Спустившись по лестнице и почти сбив с ног сонную Любу, я забрала из кухни кружку-термос с моим сладким кофейком и вафли для Милы, которая вчера не была в школе, что очень странно, потому что если она и пропускала школу, то на это всегда была причина, о которой она мне сообщала заранее.
Я безбожно опаздывала на первый урок, который, как ужасная насмешка судьбы, был именно русским. Но опаздывала не одна я.
Уже когда я зажала в ладошке гладкую белую дверную ручку, меня за плечо дернули назад.
— Бятка, вот ты где! — Меня очень нагло развернули и заставили сесть на подоконник.
— Колчанский, ё-мое, ты меня до инфаркта довести хочешь? — В каждой школе есть свой красавчик, по которому сохнет вся женская половина, включая некоторых особо озабоченных учителей, и именно таким “идолом” являлся Павел Колчанский, характер которого вовсе не подходил под тот образ, который ему вынужденно присвоили девушки.
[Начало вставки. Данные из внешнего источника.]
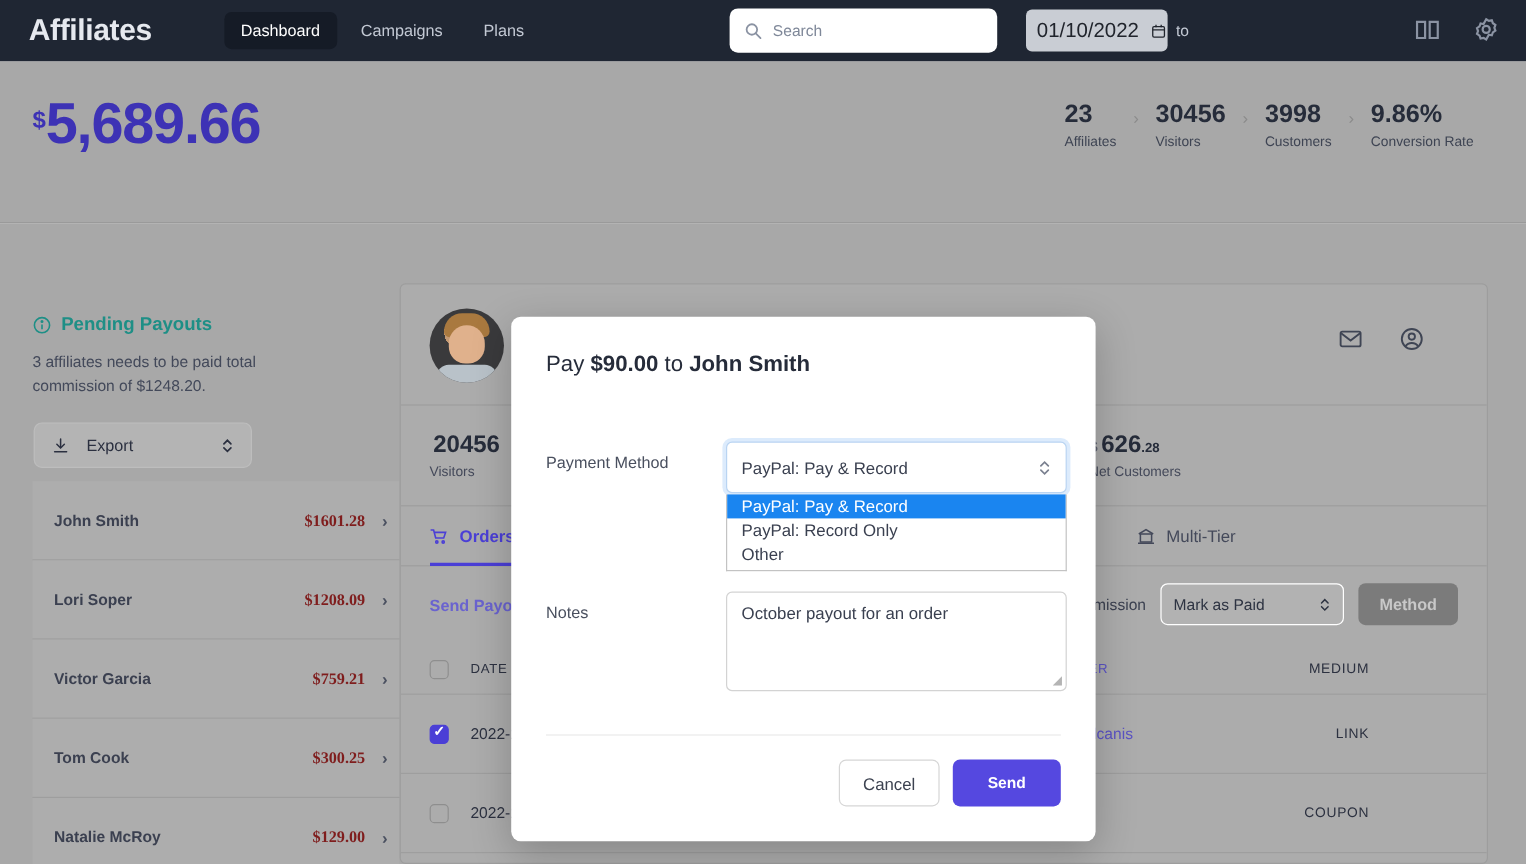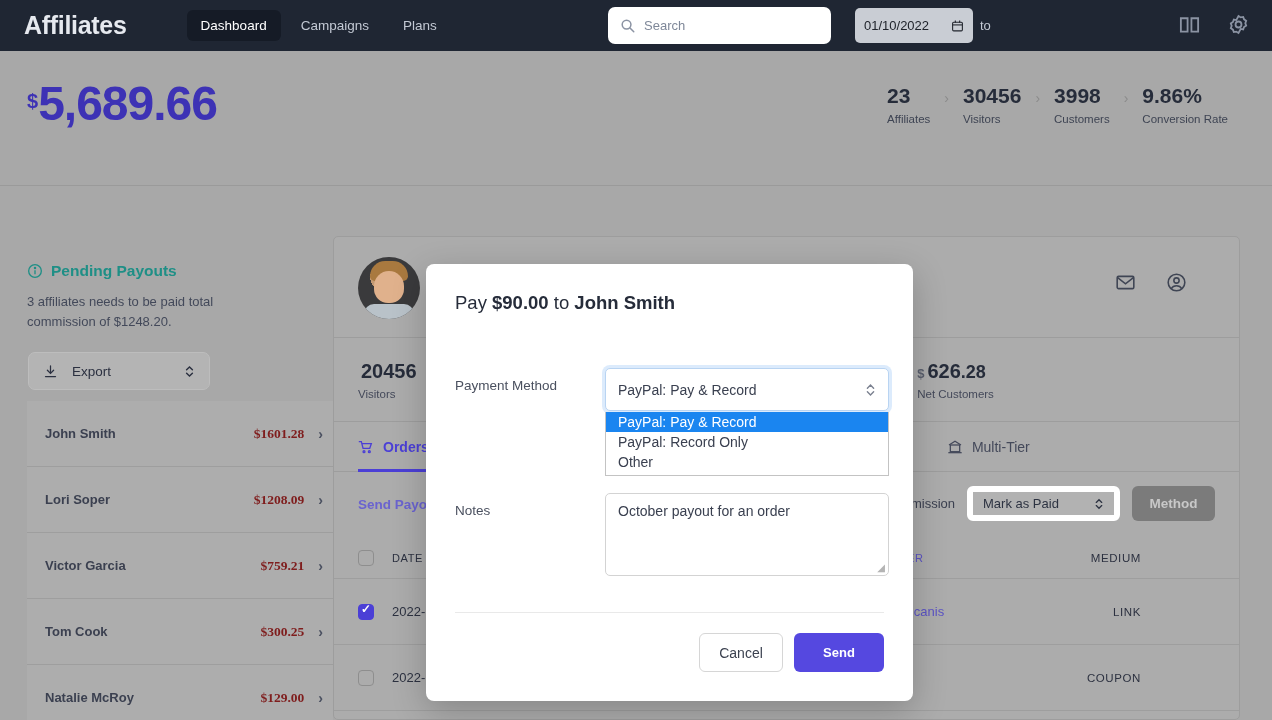"01/10/2022" .datefield { font-size: 13px -> 17px }
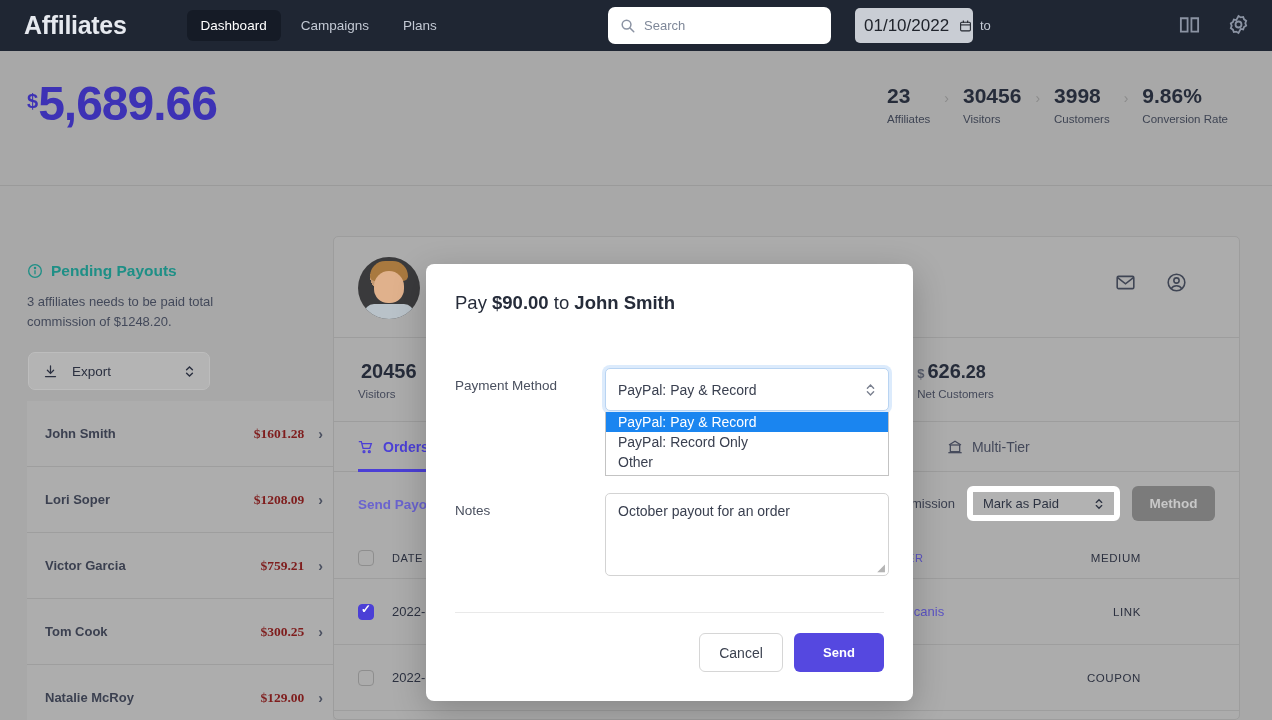".28" .stat .num .d { font-size: 18px -> 11px }
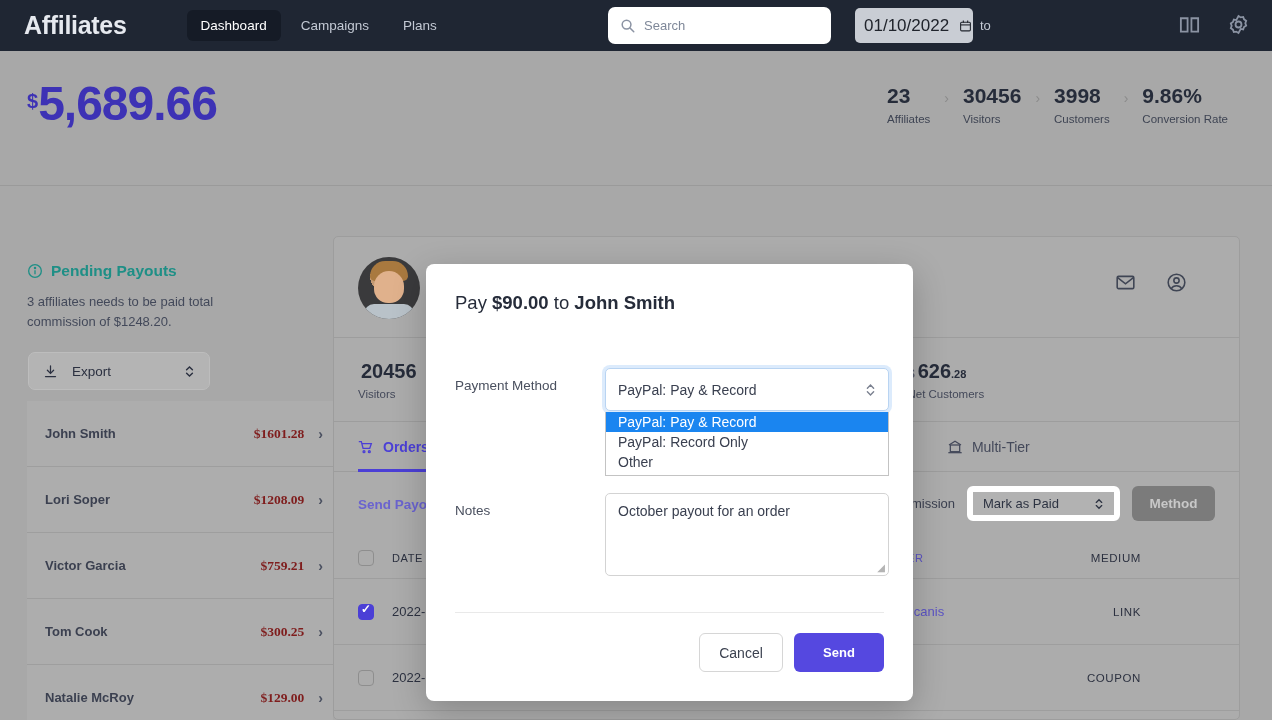"Mark as Paid" .mini-select { border: 6px solid #ffffff -> 1px solid #ffffff }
Он был улыбчивым и очень добрым молодым человеком, который всегда мог прийти на помощь и никогда не гнушался попросить помощи в ответ. Собственно, именно эта черта мне в нем и нравилась. Но помимо всех плюсов Паша был представителем хип-хоп культуры, только он не танцевал, а пел. Ой, простите, читал, ибо рэп же читают. — Чего надо?
— Бяточка, Бятусик, Бятунечка… - начал канючить он.
— Колчанский, не продолжай! Я даже побаиваюсь, насколько ты можешь исковеркать мое имя в дальнейшем, — я нахмурила брови и сложила руки на груди. — Ближе к делу!
— Бяточка, у меня тут припева на третьем куплете нет. Спасай! Ты такой охуенский текст заебенила мне в том году! Все ходили, завидовали и спрашивали, откуда такой заебенский припев, а я никому-никому не сказал! Ну Бятк! — Он встал на колени передо мной, так что теперь я смотрела на него сверху вниз. Еще чуть-чуть, и он расплачется просто. Вот это я понимаю преданность своему делу!
— Паш, ну ё-мое, не до этого…
— Бяточка, милая, с меня шоколадочка. Прям как ты любишь! — Я демонстративно приподняла бровь, показывая, что за одну шоколадку я не продамся. — Две шоколадочки. — Бровь дернулась, намекая ему поднять цену. — Три шоколадочки, маленькая шантажистка! — выдохнул он.
— Продано! — торжественно объявила я, соскальзывая с подоконника. — Минус мне и текст куплета, под который нужен припев.
Мне тут же протянули листок с текстом и сказали, что минус он мне уже скинул в Вк, а шоколадки пообещал завтра.